The great development is that as of August 5th, Zennie62 is on Google News and listed as a blog. This marks the culmination (you can almost hear that assistant coach from American Pie saying "culmination") of over a year of template testing, blogger recruiting, configuration changes,  new blogging techniques, and a whole new media organization, and it's fitting.

It's fitting because the same blog posts this blogger installs at SFGate.com, the website at the San Francisco Chronicle, start at Zennie62.com first. Yet, Google News would treat the SFGate.com version with index priority over the exact same blog version. That's just not right. Both should get the same Google News exposure. And so now that Zennie62.com is on Google News, you'd think that would be the case, right?

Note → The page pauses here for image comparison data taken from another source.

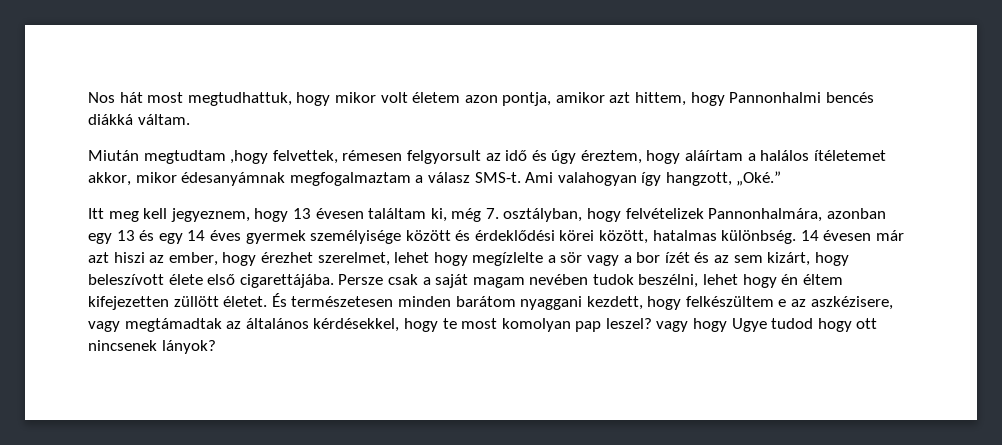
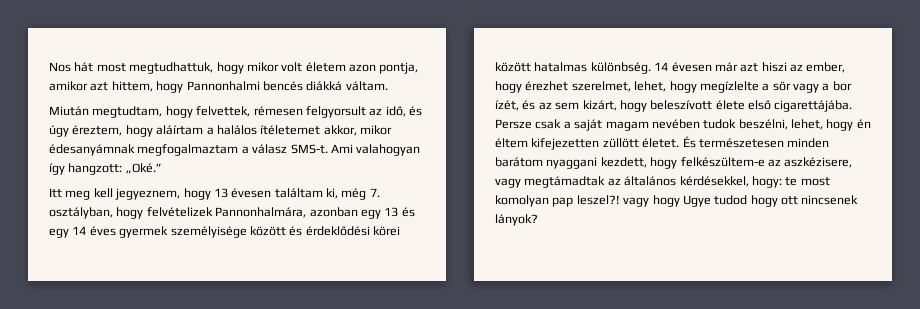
- Miután megtudtam ,hogy felvettek, rémesen felgyorsult az idő és úgy éreztem, hogy aláírtam a halálos ítéletemet akkor, mikor édesanyámnak megfogalmaztam a válasz SMS-t.
+ Miután megtudtam, hogy felvettek, rémesen felgyorsult az idő, és úgy éreztem, hogy aláírtam a halálos ítéletemet akkor, mikor édesanyámnak megfogalmaztam a válasz SMS-t.
- Ami valahogyan így hangzott, „Oké.”
+ Ami valahogyan így hangzott: „Oké.”
- Itt meg kell jegyeznem, hogy 13 évesen találtam ki, még 7. osztályban, hogy felvételizek Pannonhalmára, azonban egy 13 és egy 14 éves gyermek személyisége között és érdeklődési körei között, hatalmas különbség.
+ Itt meg kell jegyeznem, hogy 13 évesen találtam ki, még 7. osztályban, hogy felvételizek Pannonhalmára, azonban egy 13 és egy 14 éves gyermek személyisége között és érdeklődési körei között hatalmas különbség.
- 14 évesen már azt hiszi az ember, hogy érezhet szerelmet, lehet hogy megízlelte a sör vagy a bor ízét és az sem kizárt, hogy beleszívott élete első cigarettájába.
+ 14 évesen már azt hiszi az ember, hogy érezhet szerelmet, lehet, hogy megízlelte a sör vagy a bor ízét, és az sem kizárt, hogy beleszívott élete első cigarettájába.
- Persze csak a saját magam nevében tudok beszélni, lehet hogy én éltem kifejezetten züllött életet.
+ Persze csak a saját magam nevében tudok beszélni, lehet, hogy én éltem kifejezetten züllött életet.
- És természetesen minden barátom nyaggani kezdett, hogy felkészültem e az aszkézisere, vagy megtámadtak az általános kérdésekkel, hogy te most komolyan pap leszel? vagy hogy Ugye tudod hogy ott nincsenek lányok?
+ És természetesen minden barátom nyaggani kezdett, hogy felkészültem-e az aszkézisere, vagy megtámadtak az általános kérdésekkel, hogy: te most komolyan pap leszel?! vagy hogy Ugye tudod hogy ott nincsenek lányok?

It's still not the case. If I post the same content, the SFGate.com version is posted over the Zennie62.com version. I have to make a new blog post about the same subject for both the SFGate.com blog post and the Zennie62.com blog post to appear in the listings. But that's not true for SFGate.com and Bloomberg News, and here's an example to prove it.

In checking the Zennie62.com Google News listing regarding Jodie Fisher and the Mark Hurd Sex Scandal, this blogger cyber stumbled over a dual listing: one post called "Ex-HP Contractor Fisher Says She's "Saddened" by Hurd's Exit" on SFGate.com and Bloomberg.com. What's more, both listings were right next to each other, San Francisco Chronicle over Bloomberg as you can see here:


And that's because SFGate.com and Bloomberg have a content partnership. But there's no "partnership notice" that a publisher must fill out for Google News; this duplicate happened because Google News still irrationally favors news sites over blogs.

The Google response is that an algorithm is responsible for this, but my counter is that the algorithm is a cyber-representation of someone's ideas.

That Zennie62.com is on Google News is a major milestone, but Google News still must replace the "big news website" prejudice that's displayed there from time to time.